START Excerpted data
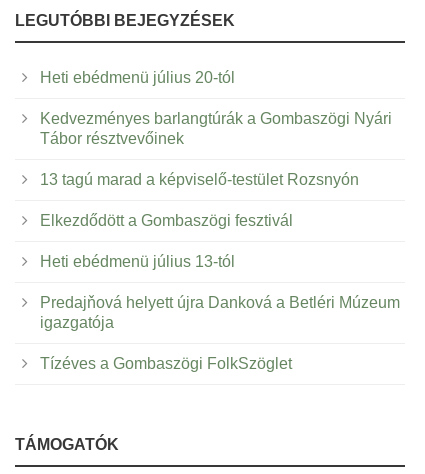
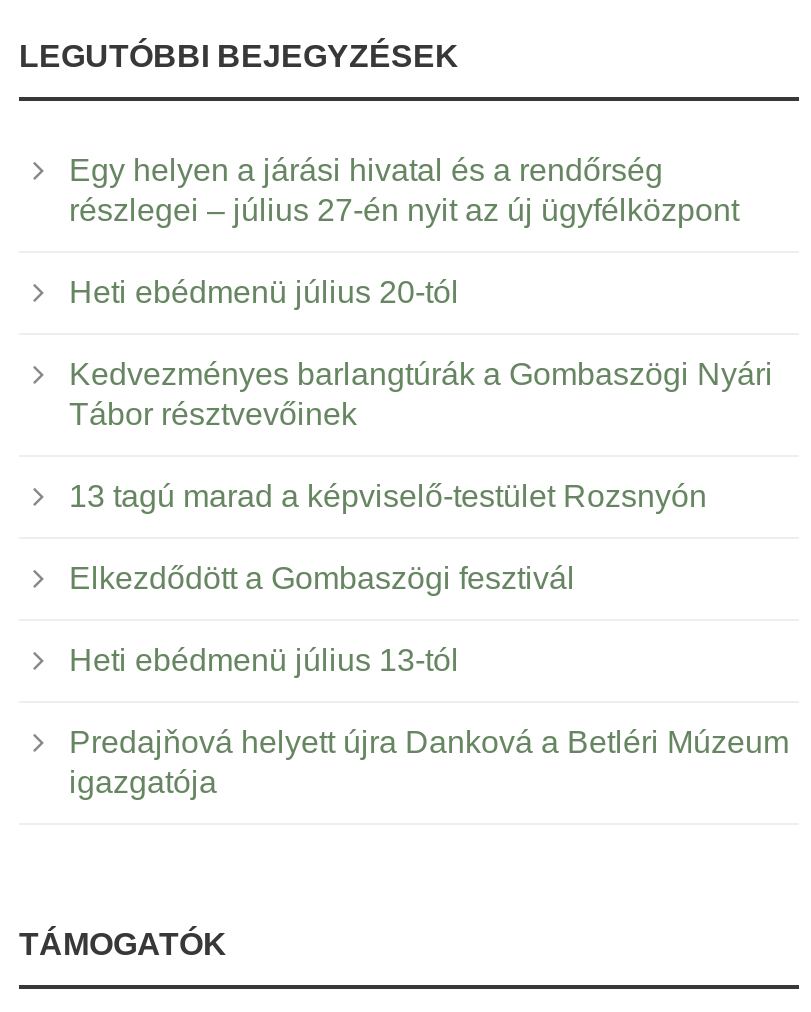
+ Egy helyen a járási hivatal és a rendőrség
+ részlegei – július 27-én nyit az új ügyfélközpont

moved down: Heti ebédmenü július 20-tól | Kedvezményes barlangtúrák a Gombaszögi Nyári | Tábor résztvevőinek | 13 tagú marad a képviselő-testület Rozsnyón | Elkezdődött a Gombaszögi fesztivál | Heti ebédmenü július 13-tól | Predajňová helyett újra Danková a Betléri Múzeum | igazgatója

- Tízéves a Gombaszögi FolkSzöglet
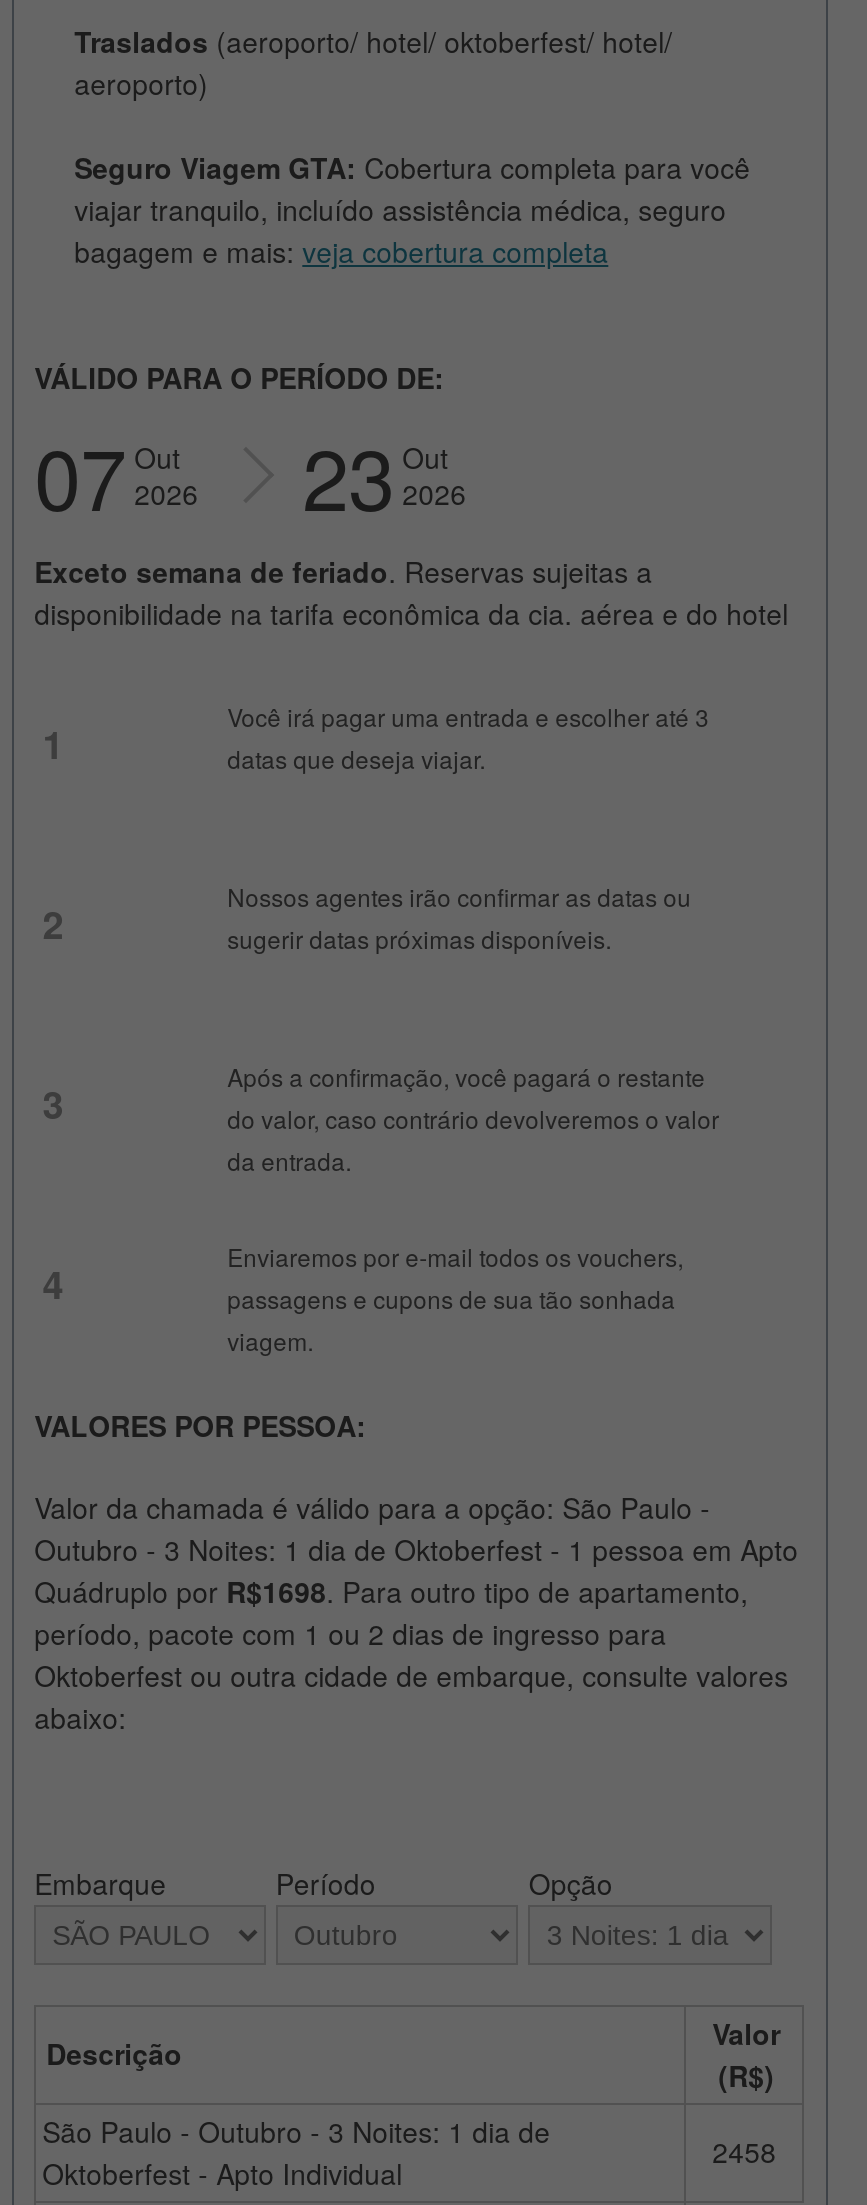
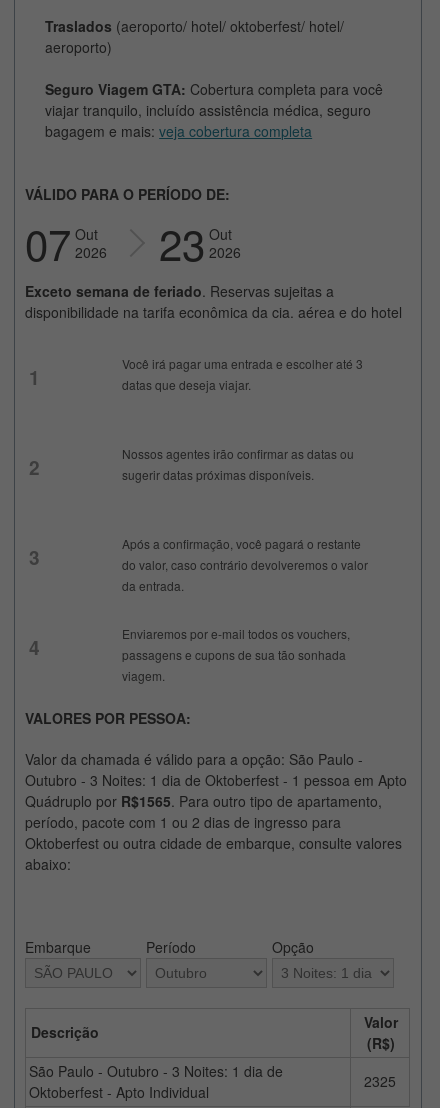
- Quádruplo por R$1698. Para outro tipo de apartamento,
+ Quádruplo por R$1565. Para outro tipo de apartamento,

- 2458
+ 2325
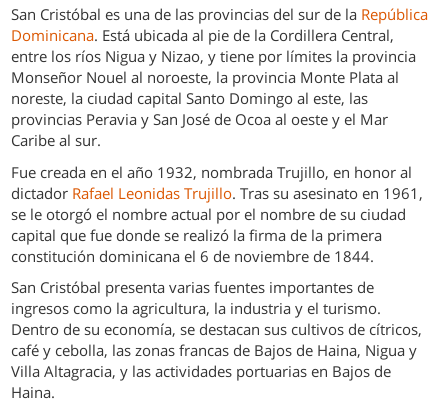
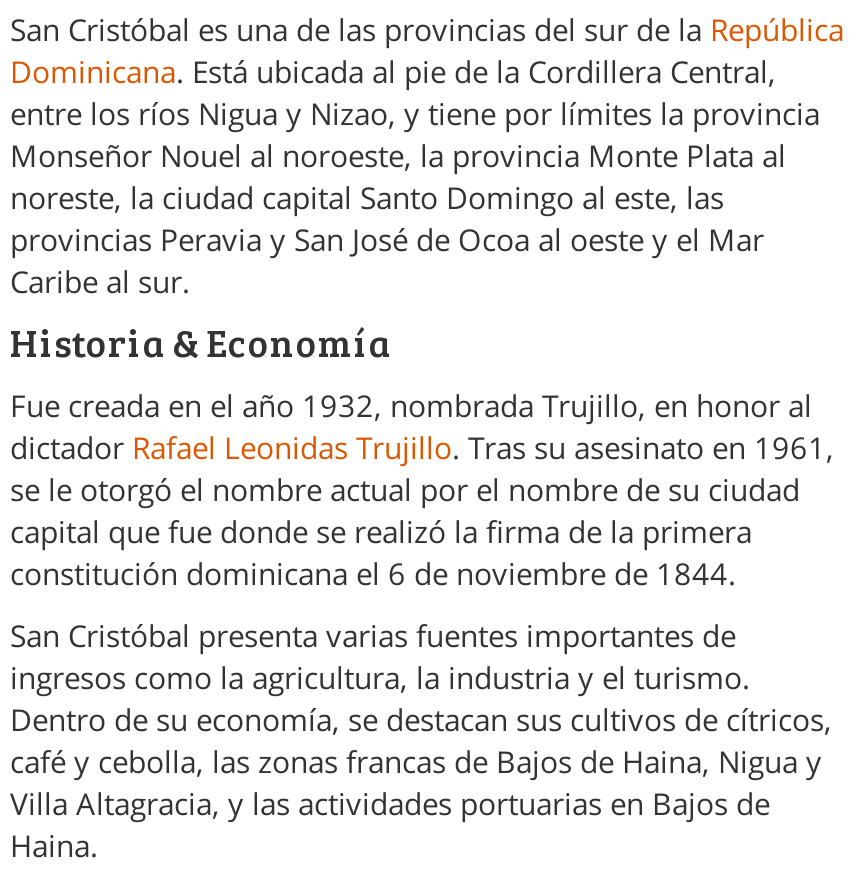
+ Historia & Economía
END Excerpted data
Write out the entries again, exactly as given, skipping any images.

▶ [Exercise answer]
+ Egy helyen a járási hivatal és a rendőrség
+ részlegei – július 27-én nyit az új ügyfélközpont

moved down: Heti ebédmenü július 20-tól | Kedvezményes barlangtúrák a Gombaszögi Nyári | Tábor résztvevőinek | 13 tagú marad a képviselő-testület Rozsnyón | Elkezdődött a Gombaszögi fesztivál | Heti ebédmenü július 13-tól | Predajňová helyett újra Danková a Betléri Múzeum | igazgatója

- Tízéves a Gombaszögi FolkSzöglet
- Quádruplo por R$1698. Para outro tipo de apartamento,
+ Quádruplo por R$1565. Para outro tipo de apartamento,

- 2458
+ 2325
+ Historia & Economía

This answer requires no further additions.